Days of Gold Read online



  “But, James, with your looks you could have held out for more. You should have got a wife who comes with a wagon load of gold.”

  At that, Harcourt laughed so hard he nearly choked. “That’s just what I did. I got trunks full of gold, but I just didn’t take the soldier’s daughter who owned them.”

  Angus was staring openly, trying to figure out what the man was saying.

  “Here’s to my lady wife,” Harcourt said, “may she sleep well tonight, for at dawn we board ship and sail to the New World.”

  Dawn? Angus well remembered that Harcourt said he’d pick up Edilean at midday, but his ship would be long gone by then.

  Angus drained his mug of beer, then quietly left the pub. What he had to do was to warn Edilean. He had to— He made himself stop thinking along those lines. What could he do to make her believe him? He imagined breaking into her room and telling her that the man she thought she was to marry was... What? Angus wasn’t even sure of the answer. Maybe he’d misheard Harcourt.

  “I am staying there.” The words seemed to echo in Angus’s head. Harcourt had said he was sending Edilean to the same inn where he was staying. Surely, if the man already had a wife, he wouldn’t put Edilean in the same inn. But then, he’d given Edilean that damned laudanum, so maybe he expected her to obey him and sleep all day. Besides, if he was leaving at dawn, when she did wake up he’d be gone—with her gold on board.

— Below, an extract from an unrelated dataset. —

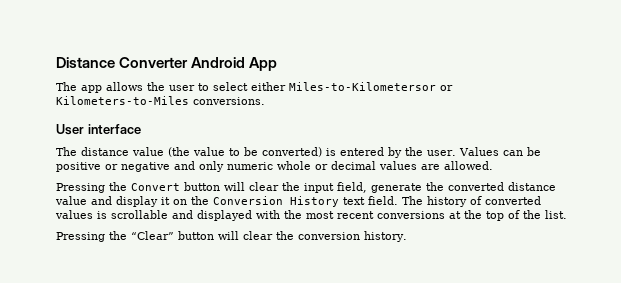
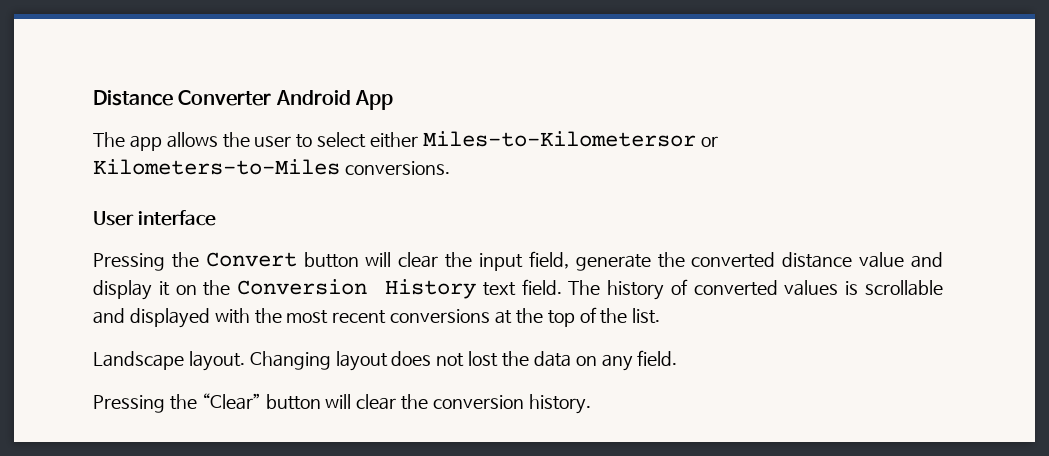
[56,147,541,158] [56,161,493,172] // The distance value (the value to be converted) is entered by the user. Values can be positive or negative and only numeric whole or decimal values are allowed. -> (217, 218) none
(567, 214) none -> [93,350,678,371] // Landscape layout. Changing layout does not lost the data on any field.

  Angus started running back the way he came, staying in the shadows so he wouldn’t be seen, but going toward the Red Lion. If Edilean was to walk to it, the Green Dragon couldn’t be far away.

  He saw the painted sign with the picture of the dragon from some distance away. It was the middle of the night. How was he going to find out which room belonged to Harcourt’s wife?

  He went to the back of the inn and stood in the shadows as he tried to think how to find out, when the door opened and out came the maid who’d escorted Edilean out of the stables.

  He quickly stepped in front of her, and for a moment she looked frightened, but then her face changed. “I saw you,” she said, a little smile on her face. “I saw you hiding with the horses and spying on those two.”

  “And I saw you,” Angus said, giving her a look up and down. “Harcourt sent me to make sure you got the rooms right, and that you didn’t mix up the women.”

  “Can’t mix up those two, now can I? Don’t look much alike, do they?”

  “You put the little one on the top floor?”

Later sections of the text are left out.